# INSTRUCTIONS TO FOLLOW
Whenever the string "User" turns up in a line below, that line should be copied.

# DATASET
* * * * * * *

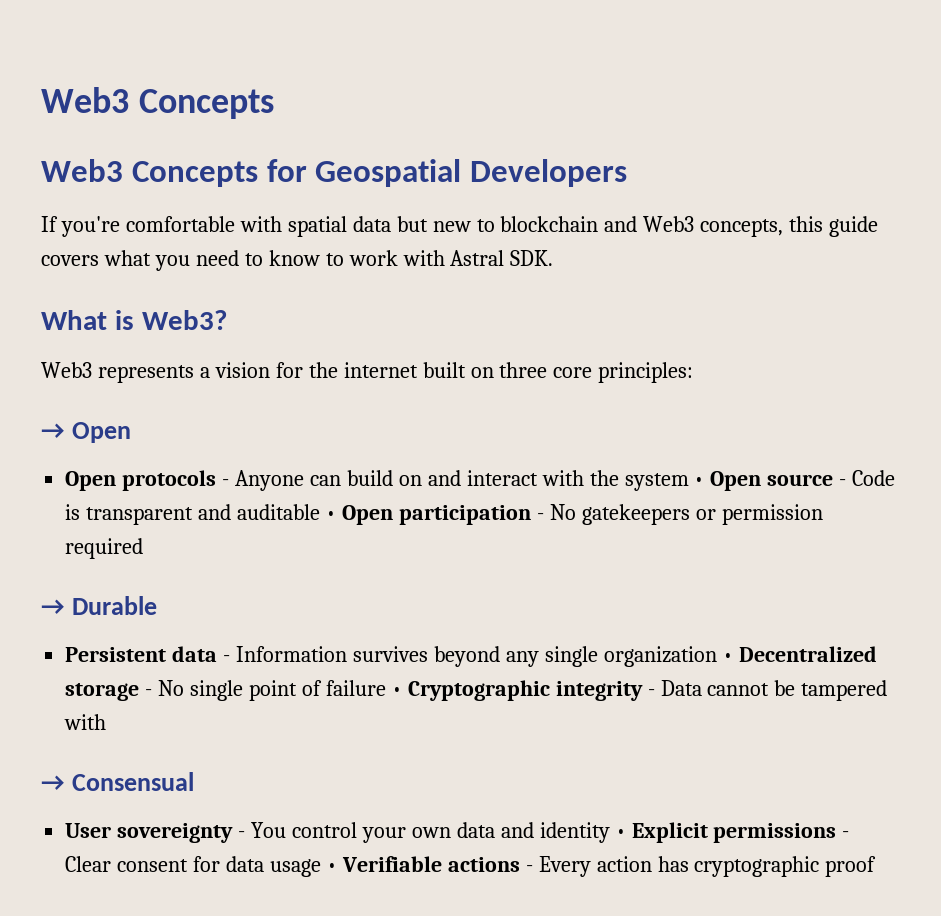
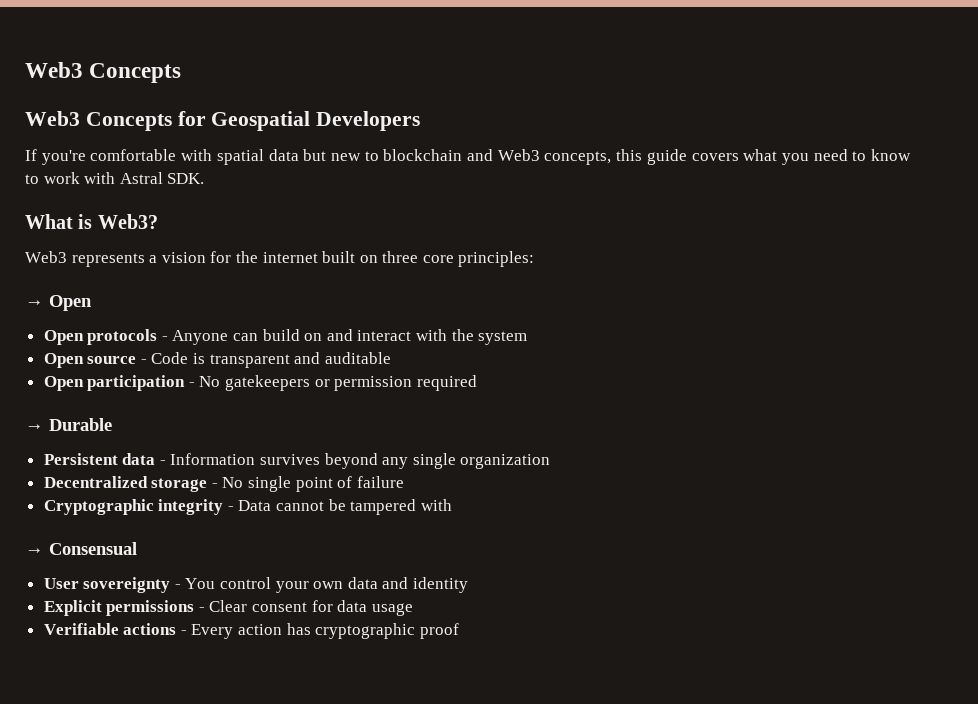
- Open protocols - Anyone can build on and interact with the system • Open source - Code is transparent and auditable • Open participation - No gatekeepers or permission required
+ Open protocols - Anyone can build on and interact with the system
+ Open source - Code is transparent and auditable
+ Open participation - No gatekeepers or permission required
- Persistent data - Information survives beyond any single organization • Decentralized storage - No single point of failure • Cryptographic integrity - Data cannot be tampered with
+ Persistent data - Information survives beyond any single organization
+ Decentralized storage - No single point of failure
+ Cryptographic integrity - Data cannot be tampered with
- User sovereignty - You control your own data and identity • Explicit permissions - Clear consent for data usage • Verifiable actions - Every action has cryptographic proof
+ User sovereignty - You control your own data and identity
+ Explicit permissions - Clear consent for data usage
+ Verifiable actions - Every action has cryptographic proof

* * * * * * *

# RESPONSE
- User sovereignty - You control your own data and identity • Explicit permissions - Clear consent for data usage • Verifiable actions - Every action has cryptographic proof
+ User sovereignty - You control your own data and identity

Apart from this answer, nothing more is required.